When I was in 6th grade, Image happened.
I had started to go to a local comic shop that was new at that time (same store I ocassionaly go 20 years later). The dollar was cheap against the mexican peso (1 USD = 3.40 pesos. Right now 1 USD = 13.40) and I started buying more comics with my allowance.
At a local mall, somebody opened a small kiosk with trading cards, they had all kinds, sports, cars, Elvis and of course comic books trading cards. Remember those?
For me it was cheaper to buy 3 packs of cards of different series than 1 comic book.
And there I saw it, The Savage Dragon Trading Cards, with the chromed white package and the words “Erik Larsen’s”.
Holy shit!! Erik Larsen
I was an avid reader of Spider-Man, I bought the mexican editions, back in the day they used to print them slightly oversized and on cheap paper. All my Spider-reading friends where into Todd McFarlane’s, but for me it was Erik’s all the way. The way he drew Venom, the crazy character designs (Cardiac!!) and The Six Sinister Saga. The good stuff!
Then he vanished from my Hombre Araña comics, and I got stuck with Mark Bagley (not a diss to Mark Bagley but he was no Erik Larsen for my 11 year old self)

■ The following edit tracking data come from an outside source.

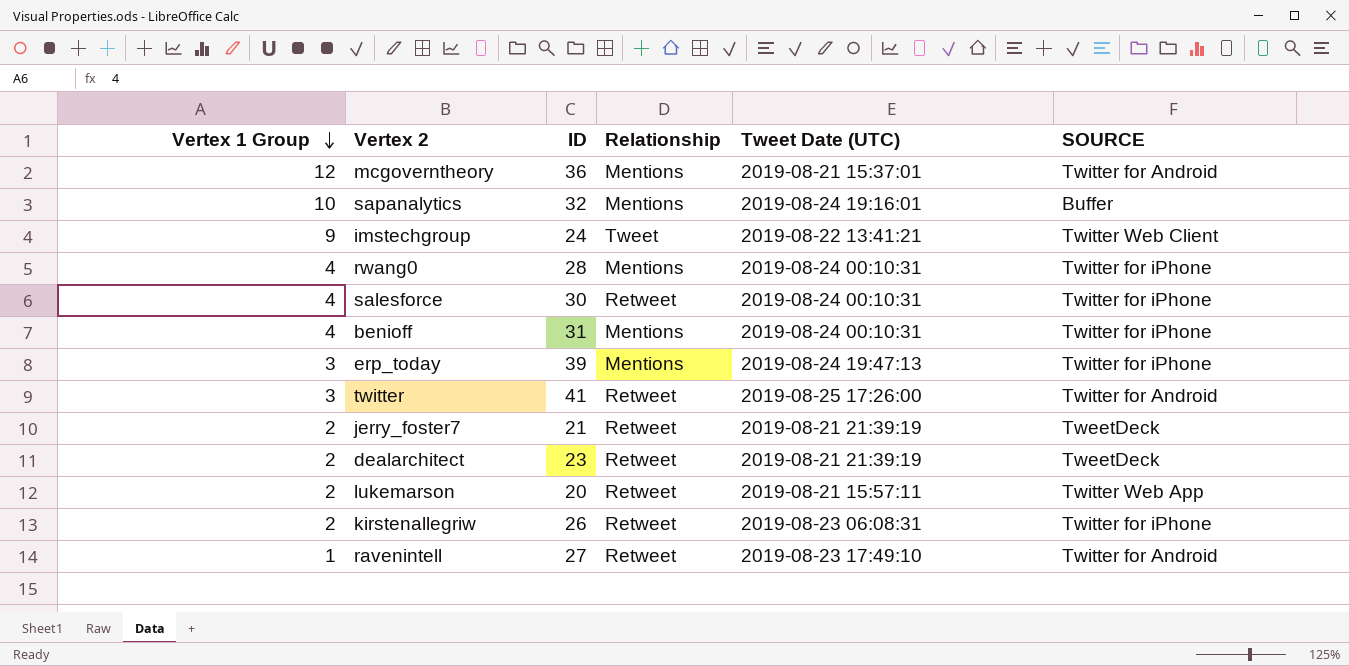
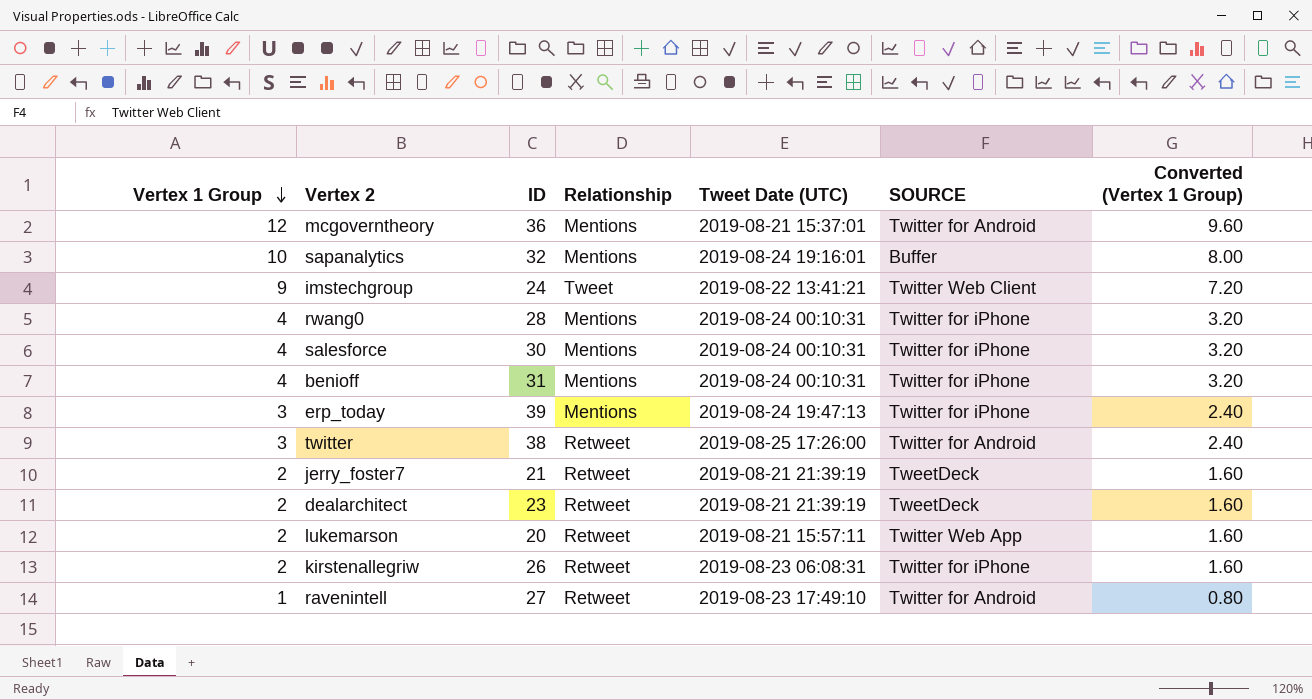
column Converted (Vertex 1 Group) | formula: none -> [Vertex 1 Group] * 0.8
salesforce | Relationship: Retweet -> Mentions
twitter | ID: 41 -> 38

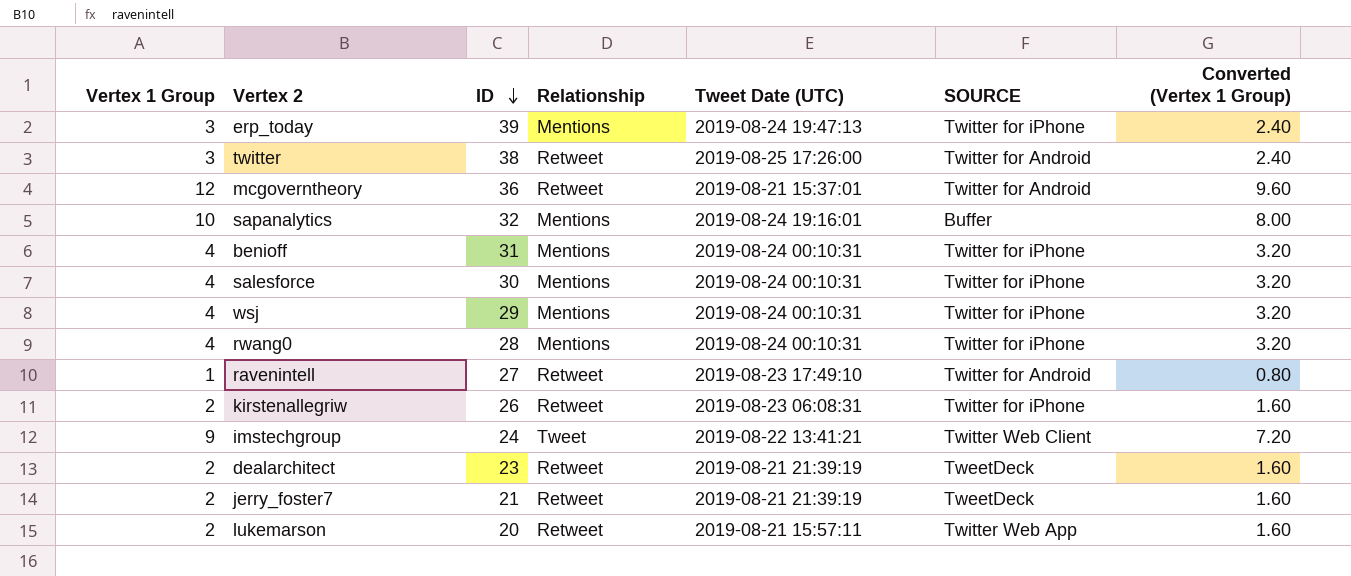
row order: Vertex 1 Group descending -> ID descending
mcgoverntheory | Relationship: Mentions -> Retweet
row wsj: none -> 4 | 29 | Mentions | 2019-08-24 00:10:31 | Twitter for iPhone | 3.20

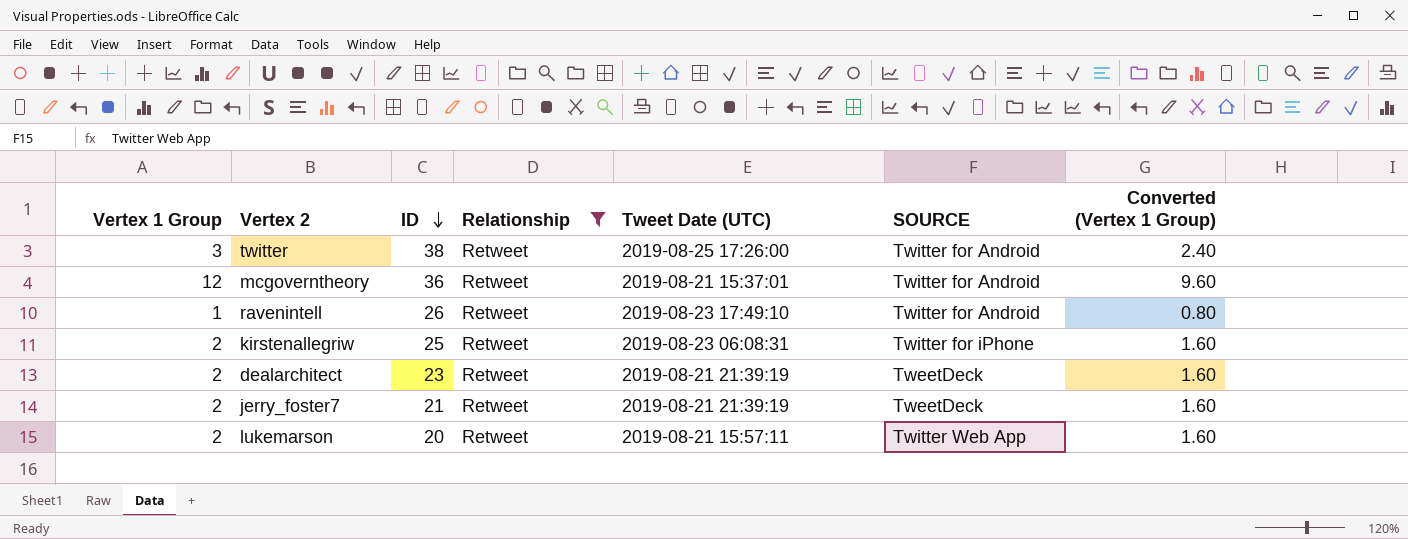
filter: none -> Relationship = Retweet
ravenintell | ID: 27 -> 26
kirstenallegriw | ID: 26 -> 25

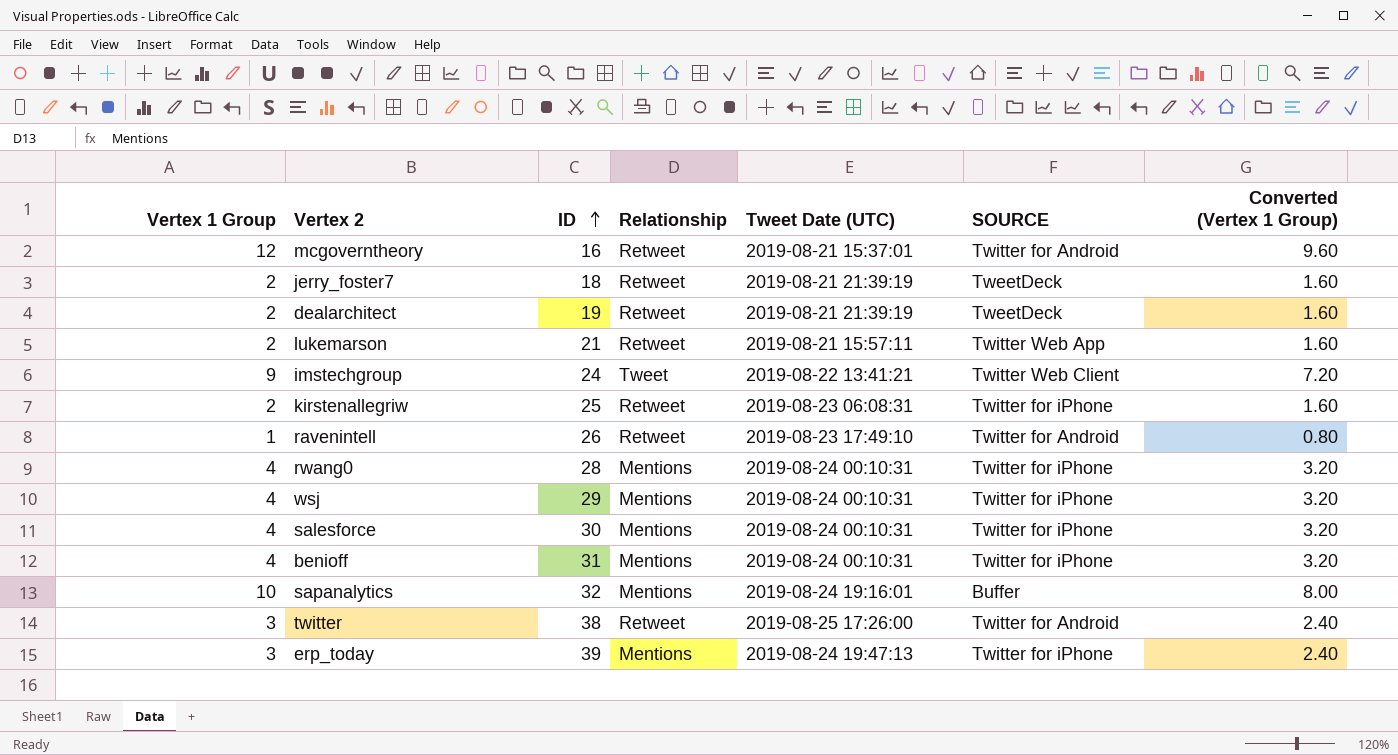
filter: Relationship = Retweet -> none
row order: ID descending -> ID ascending
mcgoverntheory | ID: 36 -> 16
jerry_foster7 | ID: 21 -> 18
dealarchitect | ID: 23 -> 19
lukemarson | ID: 20 -> 21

Then, Savage Dragon. Back then I had no internet, didn’t knew about the Image revolution, I just put 2 and 2 together and figured it out on my own: These guys were doing their thing.
I never bought the first issue from the mini, it was sold out, and my local comic shop (the only comic shop back then and now) had one, bit it was on the wall of the expensive comics, I don’t remember how much it cost, but it was out of my reach.
I bought everything else, completed my trading card collection with all the prism cards, the rest of the miniseries, the regular series up until issue 13 or 14. That’s when the economy crisis caught up with my comic buying.
Later I tried to buy a single issue here and there but with just one comic shop it was hard.
I remember those days very fondly, when comics where cheap and fun. Savage Dragon had it all, chicks, bullets and mayhem. I remember being upset with issue 7, the one were Overlord throws Dragon out of the window. On these comics I felt that the characters were in real danger.
Erik Larsen is still at it 20 years later.
I saw him at a Wizard World in 2001, he was giving a dude a critique on his work. That kind of scared me a little to go and say hello, also because everything was wrong with me back then. But I saw the fire, the love for comics.
Now after 20 years of Image, I say thank you Erik Larsen, for Savage Dragon, for Spider-Man and for sticking to it.